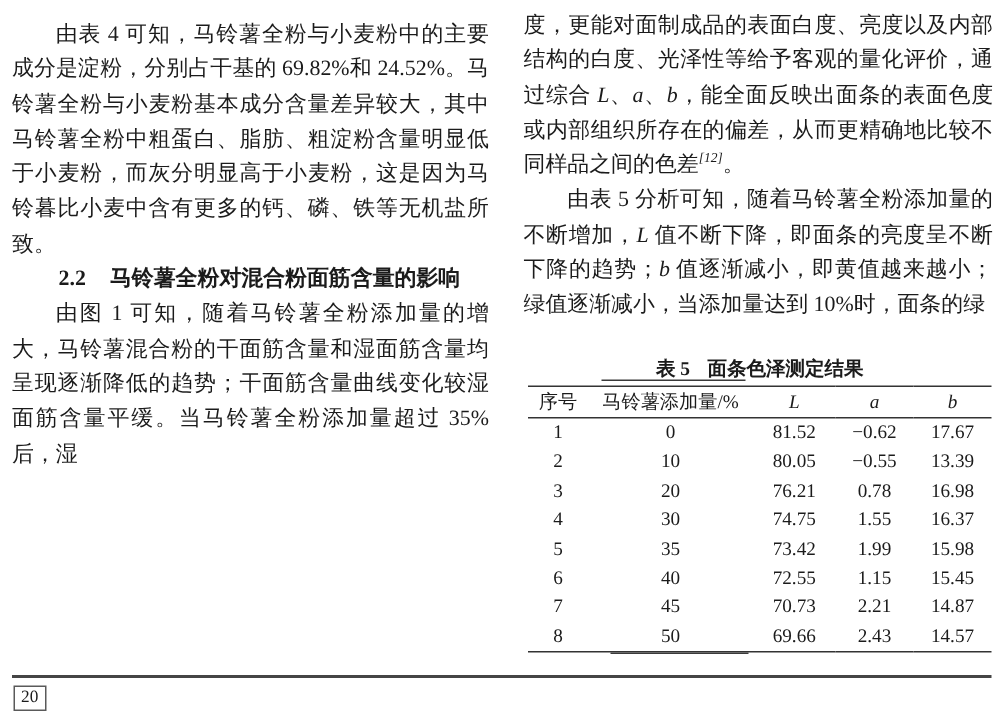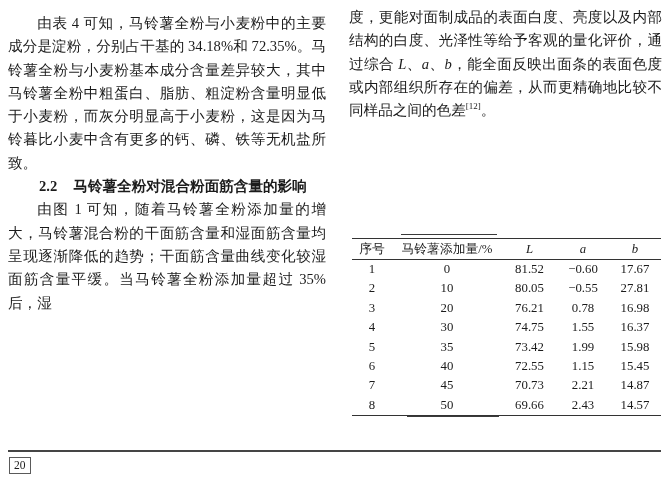--- a/index.html
+++ b/index.html
@@ -74,7 +74,7 @@
 <div class="page">
 
   <div class="col col-left">
-    <p>由表 4 可知，马铃薯全粉与小麦粉中的主要成分是淀粉，分别占干基的 34.18%和 72.35%。马铃薯全粉与小麦粉基本成分含量差异较大，其中马铃薯全粉中粗蛋白、脂肪、粗淀粉含量明显低于小麦粉，而灰分明显高于小麦粉，这是因为马铃暮比小麦中含有更多的钙、磷、铁等无机盐所致。</p>
+    <p>由表 4 可知，马铃薯全粉与小麦粉中的主要成分是淀粉，分别占干基的 69.82%和 24.52%。马铃薯全粉与小麦粉基本成分含量差异较大，其中马铃薯全粉中粗蛋白、脂肪、粗淀粉含量明显低于小麦粉，而灰分明显高于小麦粉，这是因为马铃暮比小麦中含有更多的钙、磷、铁等无机盐所致。</p>
     <div class="heading">
       <span class="num">2.2</span><span>马铃薯全粉对混合粉面筋含量的影响</span>
     </div>

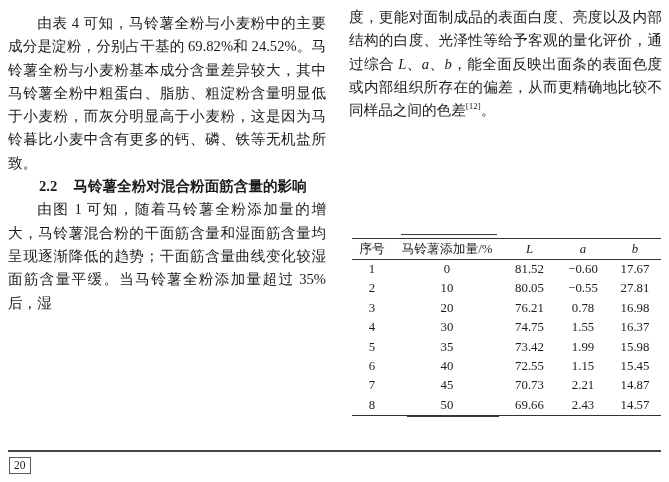--- a/index.html
+++ b/index.html
@@ -27,7 +27,7 @@
   .heading .num { margin-right: 1.1em; margin-left: 31px; }
 
   .it  { font-style: italic; }
-  .sup { vertical-align: super; font-size: 9px; line-height: 0; }
+  .sup { vertical-align: super; font-size: 9px; line-height: 0; font-style: italic; }
 
   
   .table-block { position: absolute; left: 3px; top: 232px; width: 309px; }

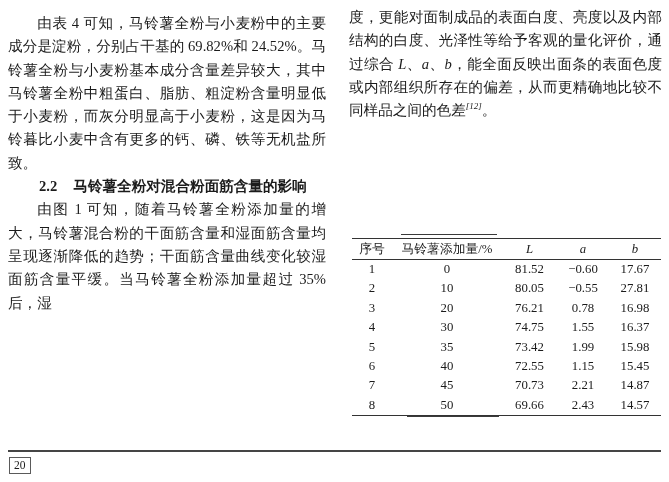--- a/index.html
+++ b/index.html
@@ -84,6 +84,7 @@
   <div class="col col-right">
     <div class="text-flow">
       <p class="no-indent"><span>度，更能对面制成品的表面白度、亮度以及内部结构的白度、光泽性等给予客观的量化评价，通过综合 </span><span class="it">L</span><span>、</span><span class="it">a</span><span>、</span><span class="it">b</span><span>，能全面反映出面条的表面色度或内部组织所存在的偏差，从而更精确地比较不同样品之间的色差</span><span class="sup">[12]</span><span>。</span></p>
+      <p><span>由表 5 分析可知，随着马铃薯全粉添加量的不断增加，</span><span class="it">L</span><span> 值不断下降，即面条的亮度呈不断下降的趋势；</span><span class="it">b</span><span> 值逐渐减小，即黄值越来越小；绿值逐渐减小，当添加量达到 10%时，面条的绿</span></p>
     </div>
 
     <div class="table-block">

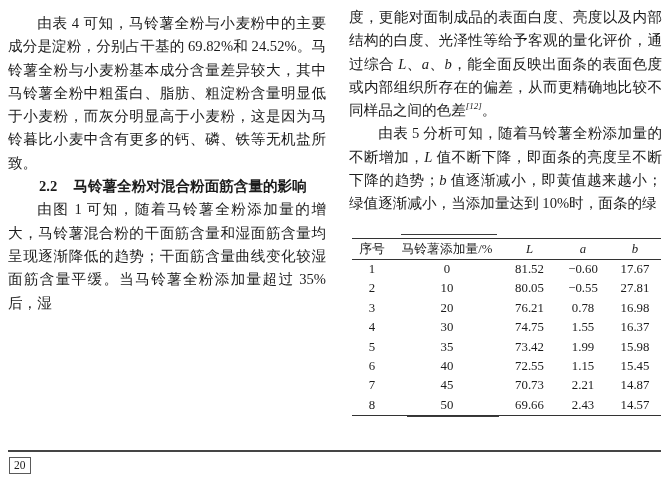--- a/index.html
+++ b/index.html
@@ -88,6 +88,9 @@
     </div>
 
     <div class="table-block">
+      <div class="caption">
+        <span class="cap-label">表 5</span><span>面条色泽测定结果</span>
+      </div>
       <div class="tbl-wrap">
         <div class="artifact-top"></div>
         <table>

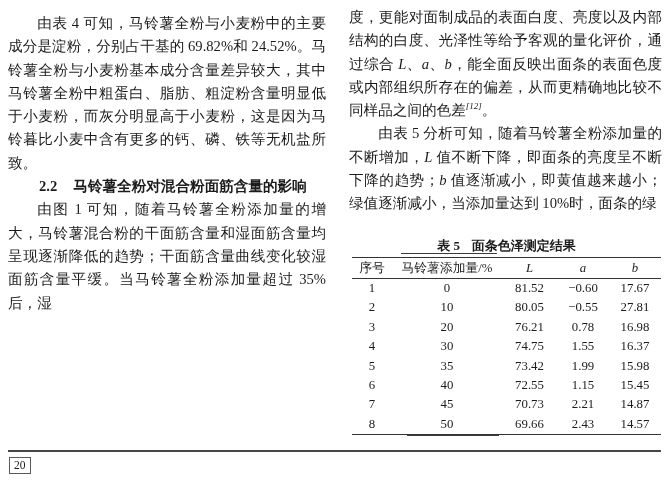--- a/index.html
+++ b/index.html
@@ -115,7 +115,7 @@
                 <td>1</td>
                 <td>0</td>
                 <td>81.52</td>
-                <td>−0.60</td>
+                <td>−0.62</td>
                 <td>17.67</td>
               </tr>
               <tr>

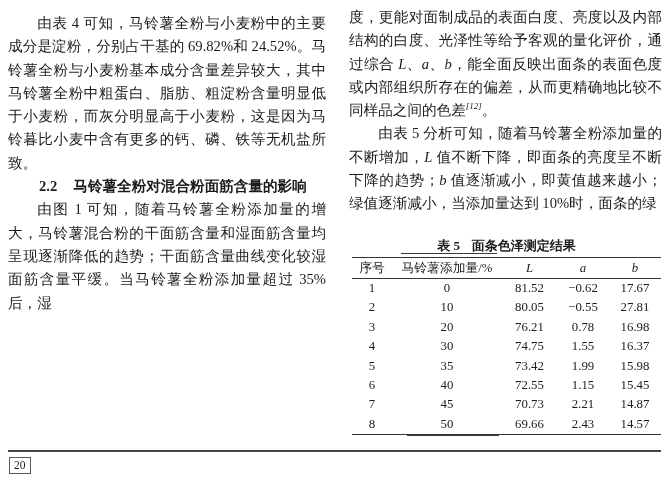--- a/index.html
+++ b/index.html
@@ -123,7 +123,7 @@
                 <td>10</td>
                 <td>80.05</td>
                 <td>−0.55</td>
-                <td>27.81</td>
+                <td>13.39</td>
               </tr>
               <tr>
                 <td>3</td>

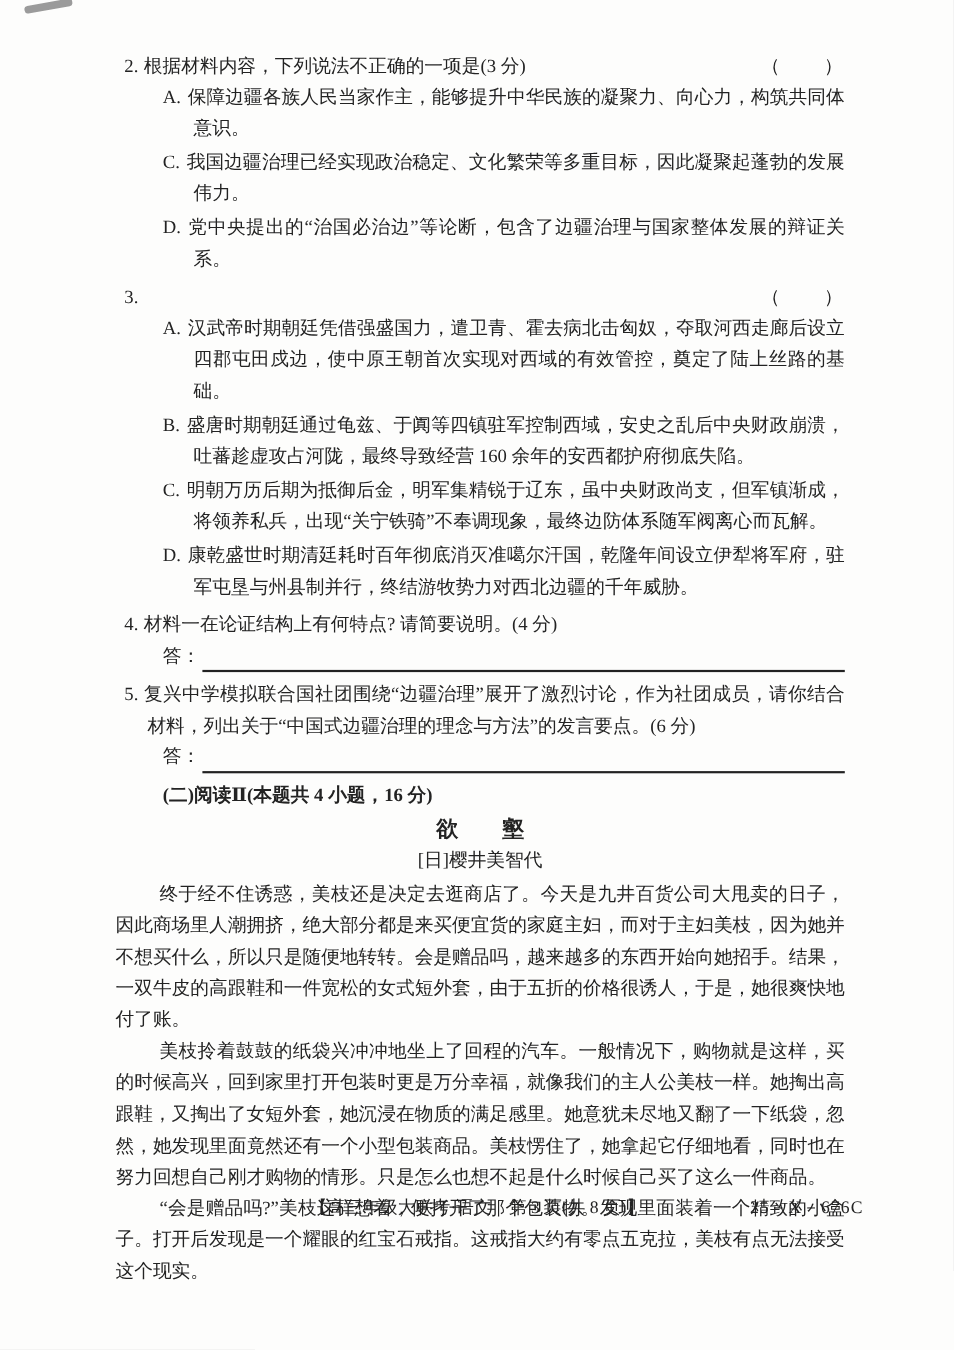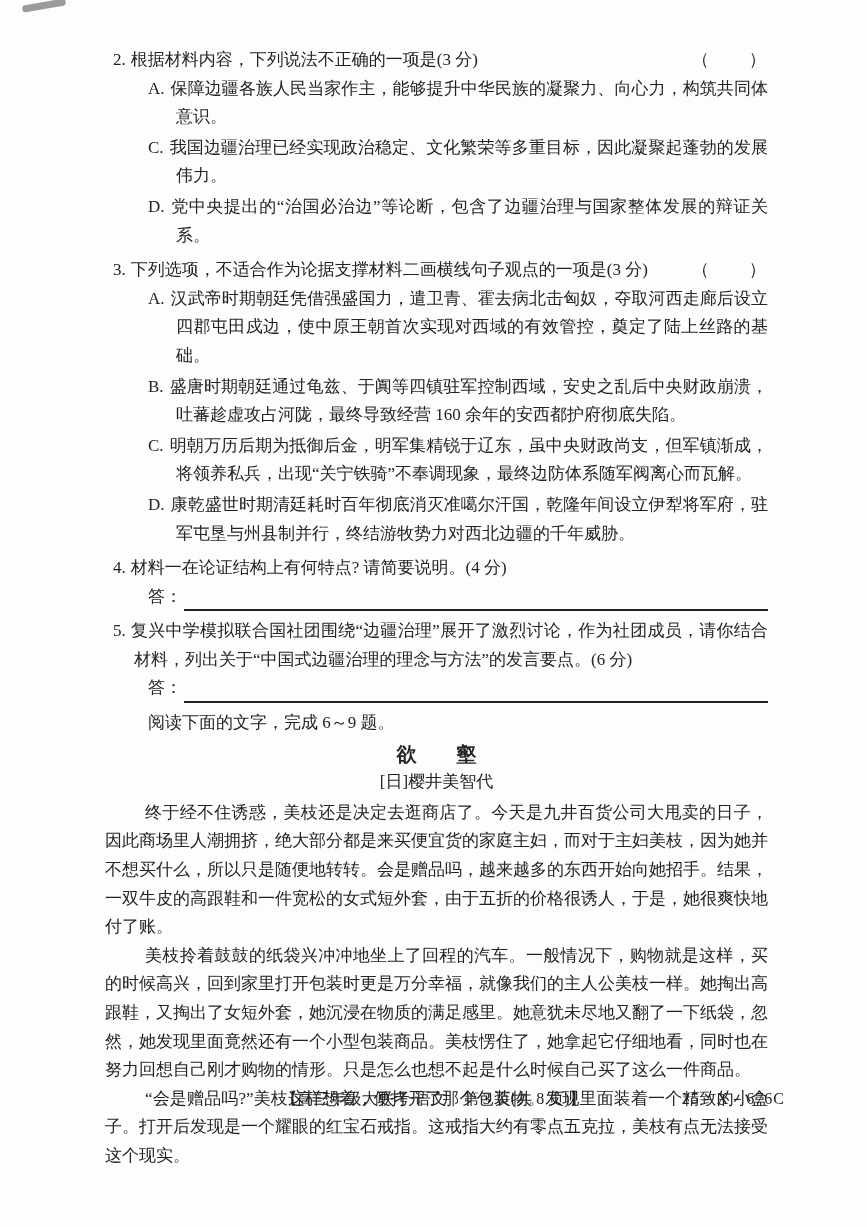--- a/index.html
+++ b/index.html
@@ -75,7 +75,6 @@
   <section class="question">
     <div class="q-head">
       <span class="q-num">3.</span>
-      <span class="q-stem">下列选项，不适合作为论据支撑材料二画横线句子观点的一项是(3 分)</span>
       <span class="q-brackets">（　　）</span>
     </div>
     <div class="option">

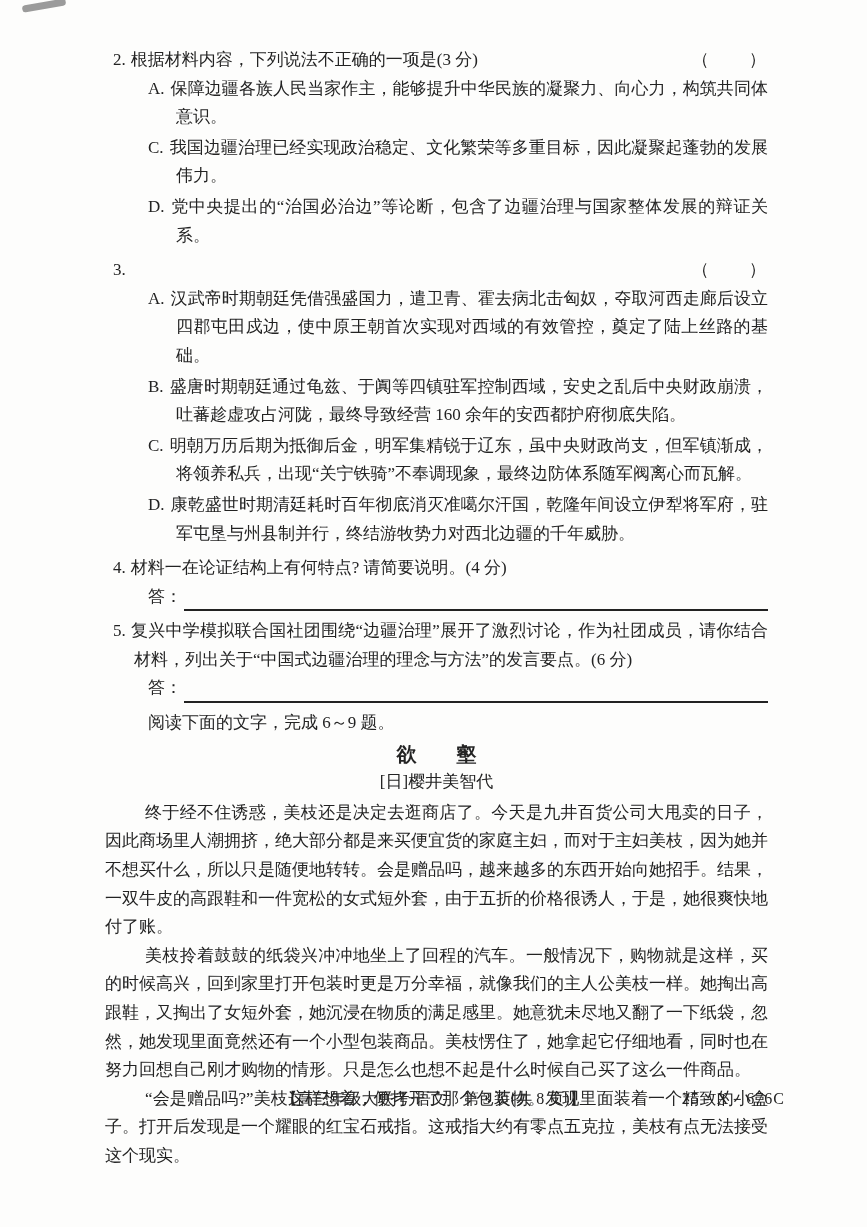--- a/index.html
+++ b/index.html
@@ -112,6 +112,7 @@
     </div>
   </section>
 
+  <div class="section-heading">(二)阅读Ⅱ(本题共 4 小题，16 分)</div>
   <div class="passage-instruction">阅读下面的文字，完成 6～9 题。</div>
 
   <div class="passage-title">欲　　壑</div>

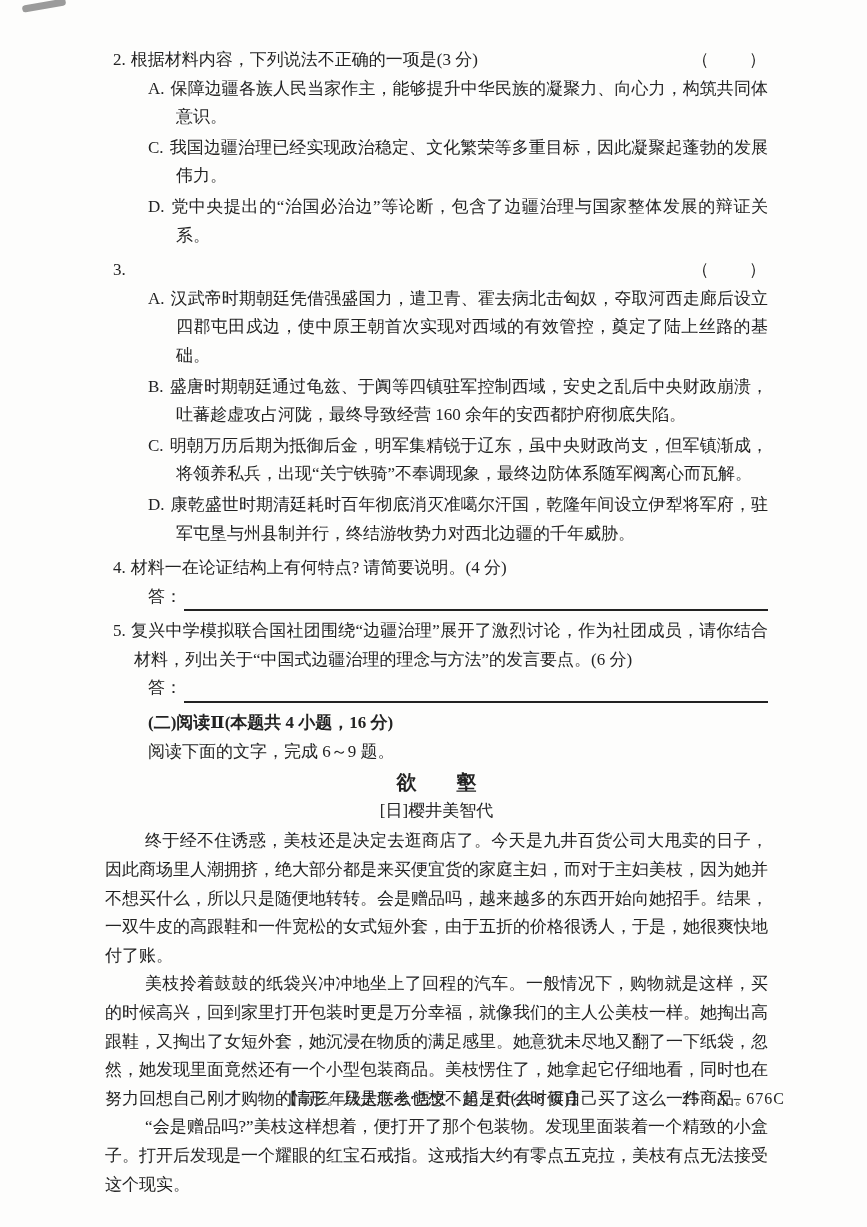--- a/index.html
+++ b/index.html
@@ -113,7 +113,6 @@
   </section>
 
   <div class="section-heading">(二)阅读Ⅱ(本题共 4 小题，16 分)</div>
-  <div class="passage-instruction">阅读下面的文字，完成 6～9 题。</div>
 
   <div class="passage-title">欲　　壑</div>
   <div class="passage-author">[日]樱井美智代</div>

- **Task to complete**
Nothing but the records, repeated exactly and stripped of pictures, should appear in the answer.

- **Response box**
--- a/index.html
+++ b/index.html
@@ -74,7 +74,7 @@
 <div class="page">
 
   <div class="col col-left">
-    <p>由表 4 可知，马铃薯全粉与小麦粉中的主要成分是淀粉，分别占干基的 34.18%和 72.35%。马铃薯全粉与小麦粉基本成分含量差异较大，其中马铃薯全粉中粗蛋白、脂肪、粗淀粉含量明显低于小麦粉，而灰分明显高于小麦粉，这是因为马铃暮比小麦中含有更多的钙、磷、铁等无机盐所致。</p>
+    <p>由表 4 可知，马铃薯全粉与小麦粉中的主要成分是淀粉，分别占干基的 69.82%和 24.52%。马铃薯全粉与小麦粉基本成分含量差异较大，其中马铃薯全粉中粗蛋白、脂肪、粗淀粉含量明显低于小麦粉，而灰分明显高于小麦粉，这是因为马铃暮比小麦中含有更多的钙、磷、铁等无机盐所致。</p>
     <div class="heading">
       <span class="num">2.2</span><span>马铃薯全粉对混合粉面筋含量的影响</span>
     </div>

--- a/index.html
+++ b/index.html
@@ -27,7 +27,7 @@
   .heading .num { margin-right: 1.1em; margin-left: 31px; }
 
   .it  { font-style: italic; }
-  .sup { vertical-align: super; font-size: 9px; line-height: 0; }
+  .sup { vertical-align: super; font-size: 9px; line-height: 0; font-style: italic; }
 
   
   .table-block { position: absolute; left: 3px; top: 232px; width: 309px; }

--- a/index.html
+++ b/index.html
@@ -84,6 +84,7 @@
   <div class="col col-right">
     <div class="text-flow">
       <p class="no-indent"><span>度，更能对面制成品的表面白度、亮度以及内部结构的白度、光泽性等给予客观的量化评价，通过综合 </span><span class="it">L</span><span>、</span><span class="it">a</span><span>、</span><span class="it">b</span><span>，能全面反映出面条的表面色度或内部组织所存在的偏差，从而更精确地比较不同样品之间的色差</span><span class="sup">[12]</span><span>。</span></p>
+      <p><span>由表 5 分析可知，随着马铃薯全粉添加量的不断增加，</span><span class="it">L</span><span> 值不断下降，即面条的亮度呈不断下降的趋势；</span><span class="it">b</span><span> 值逐渐减小，即黄值越来越小；绿值逐渐减小，当添加量达到 10%时，面条的绿</span></p>
     </div>
 
     <div class="table-block">

--- a/index.html
+++ b/index.html
@@ -88,6 +88,9 @@
     </div>
 
     <div class="table-block">
+      <div class="caption">
+        <span class="cap-label">表 5</span><span>面条色泽测定结果</span>
+      </div>
       <div class="tbl-wrap">
         <div class="artifact-top"></div>
         <table>

--- a/index.html
+++ b/index.html
@@ -115,7 +115,7 @@
                 <td>1</td>
                 <td>0</td>
                 <td>81.52</td>
-                <td>−0.60</td>
+                <td>−0.62</td>
                 <td>17.67</td>
               </tr>
               <tr>

--- a/index.html
+++ b/index.html
@@ -123,7 +123,7 @@
                 <td>10</td>
                 <td>80.05</td>
                 <td>−0.55</td>
-                <td>27.81</td>
+                <td>13.39</td>
               </tr>
               <tr>
                 <td>3</td>

--- a/index.html
+++ b/index.html
@@ -75,7 +75,6 @@
   <section class="question">
     <div class="q-head">
       <span class="q-num">3.</span>
-      <span class="q-stem">下列选项，不适合作为论据支撑材料二画横线句子观点的一项是(3 分)</span>
       <span class="q-brackets">（　　）</span>
     </div>
     <div class="option">

--- a/index.html
+++ b/index.html
@@ -112,6 +112,7 @@
     </div>
   </section>
 
+  <div class="section-heading">(二)阅读Ⅱ(本题共 4 小题，16 分)</div>
   <div class="passage-instruction">阅读下面的文字，完成 6～9 题。</div>
 
   <div class="passage-title">欲　　壑</div>

--- a/index.html
+++ b/index.html
@@ -113,7 +113,6 @@
   </section>
 
   <div class="section-heading">(二)阅读Ⅱ(本题共 4 小题，16 分)</div>
-  <div class="passage-instruction">阅读下面的文字，完成 6～9 题。</div>
 
   <div class="passage-title">欲　　壑</div>
   <div class="passage-author">[日]樱井美智代</div>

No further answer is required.